TASK BRIEF: Without the pictures, set down the records below word for word.
━━━━━ RECORD EXCERPTS ━━━━━
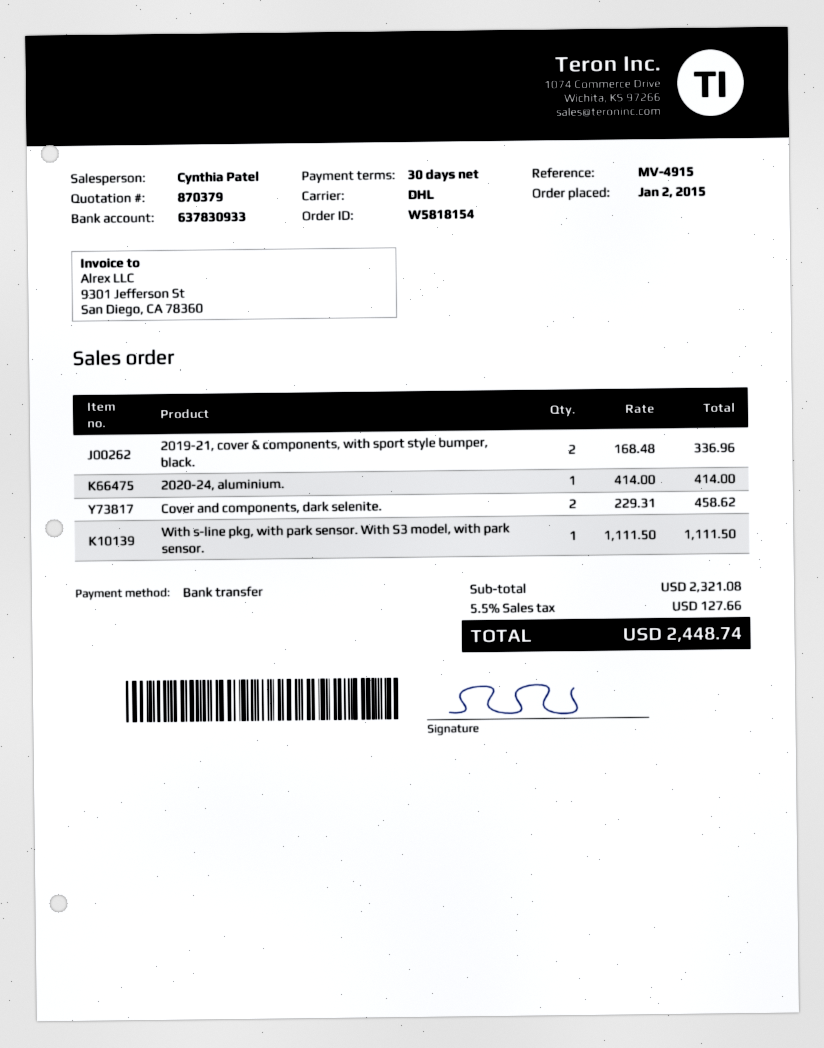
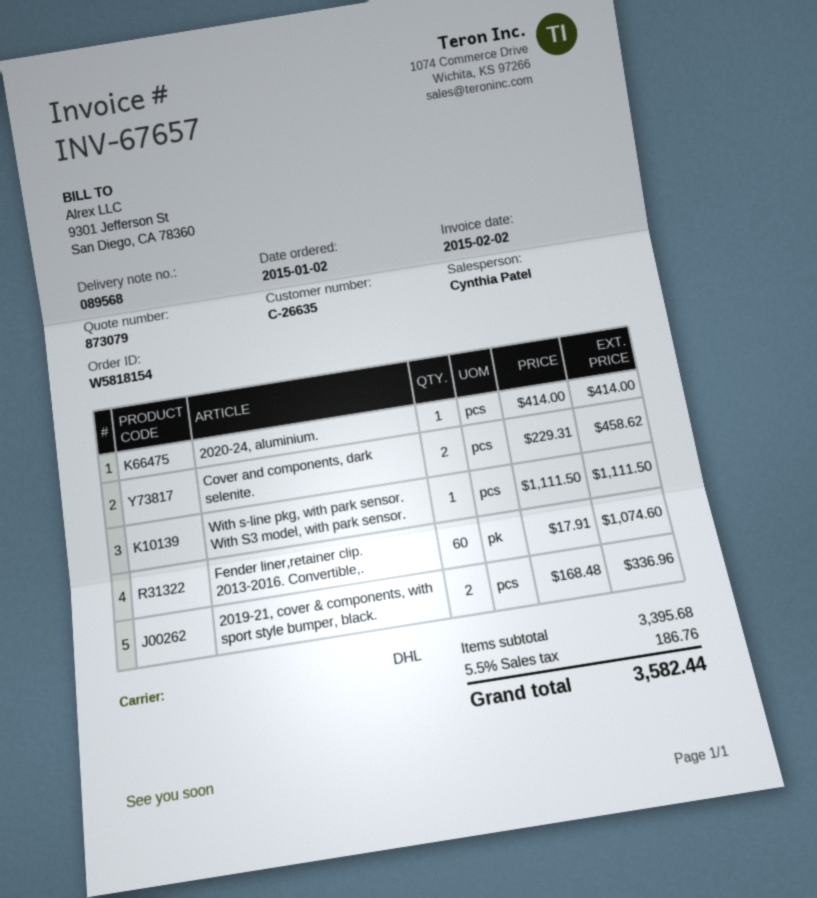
quote number: 870379 -> 873079
Fender liner,retainer clip. 2013-2016. Convertible,.: none -> 60 x 17.91 = 1074.60
subtotal: 2321.08 -> 3395.68
tax: 5.5% = 127.66 -> 5.5% = 186.76
total: 2448.74 -> 3582.44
━━━━━
TASK SOLUTION:
quote number: 870379 -> 873079
Fender liner,retainer clip. 2013-2016. Convertible,.: none -> 60 x 17.91 = 1074.60
subtotal: 2321.08 -> 3395.68
tax: 5.5% = 127.66 -> 5.5% = 186.76
total: 2448.74 -> 3582.44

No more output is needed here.